= Records from a data source =

# # #

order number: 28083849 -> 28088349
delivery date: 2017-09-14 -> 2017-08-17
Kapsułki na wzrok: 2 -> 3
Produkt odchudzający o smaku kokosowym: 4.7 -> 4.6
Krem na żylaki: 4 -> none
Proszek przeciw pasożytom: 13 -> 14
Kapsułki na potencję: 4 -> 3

# # #

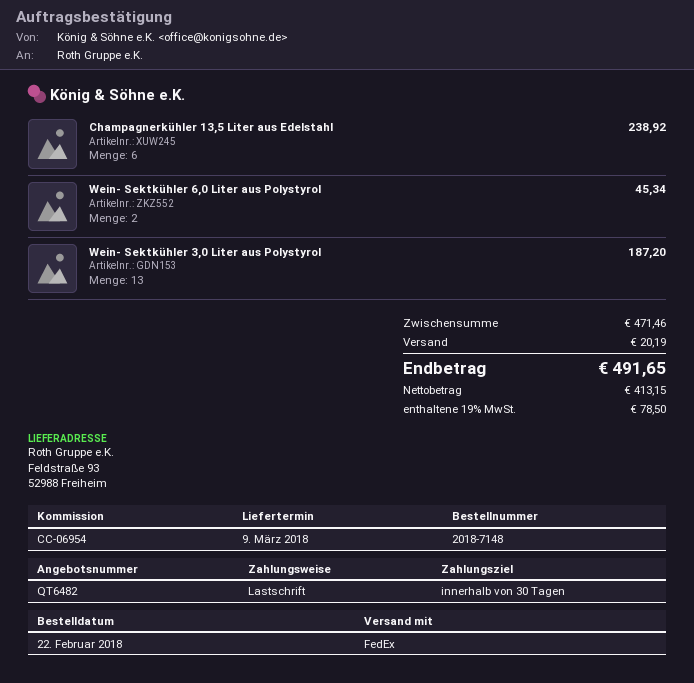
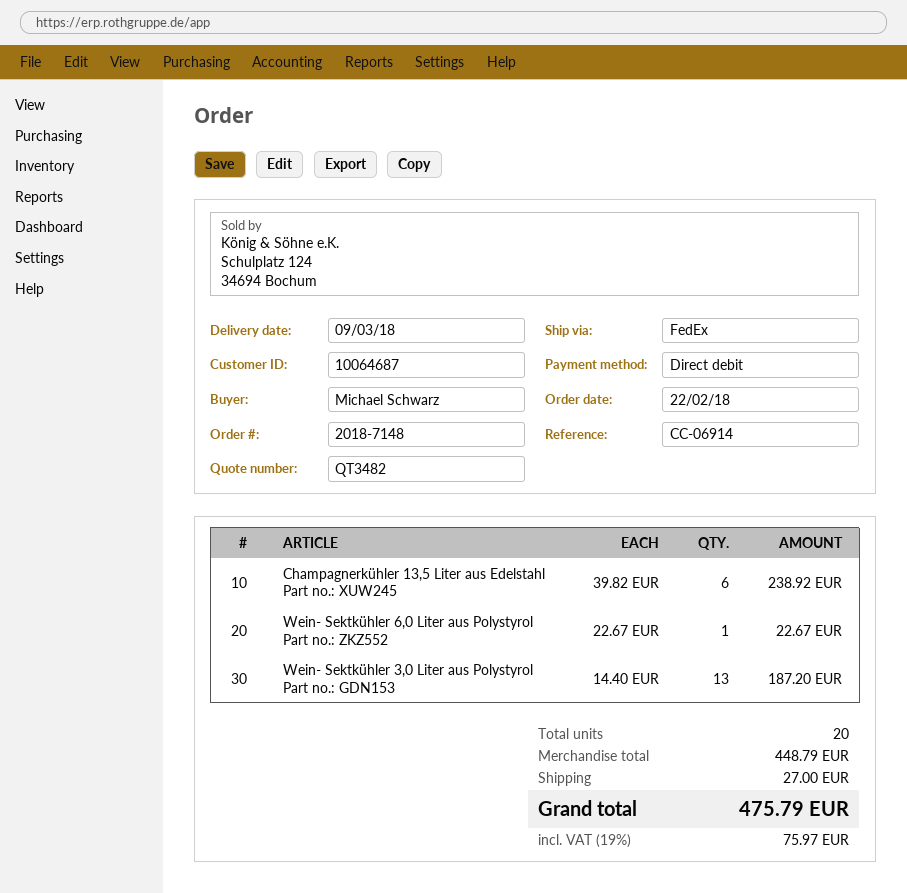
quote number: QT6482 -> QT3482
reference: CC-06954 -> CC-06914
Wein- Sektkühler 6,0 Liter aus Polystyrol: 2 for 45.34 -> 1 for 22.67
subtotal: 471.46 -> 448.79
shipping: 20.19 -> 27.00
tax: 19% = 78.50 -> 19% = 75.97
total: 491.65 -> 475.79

# # #

= Requirement =
Please copy each line of the records above that holds the word "number".

= Written response =
order number: 28083849 -> 28088349
quote number: QT6482 -> QT3482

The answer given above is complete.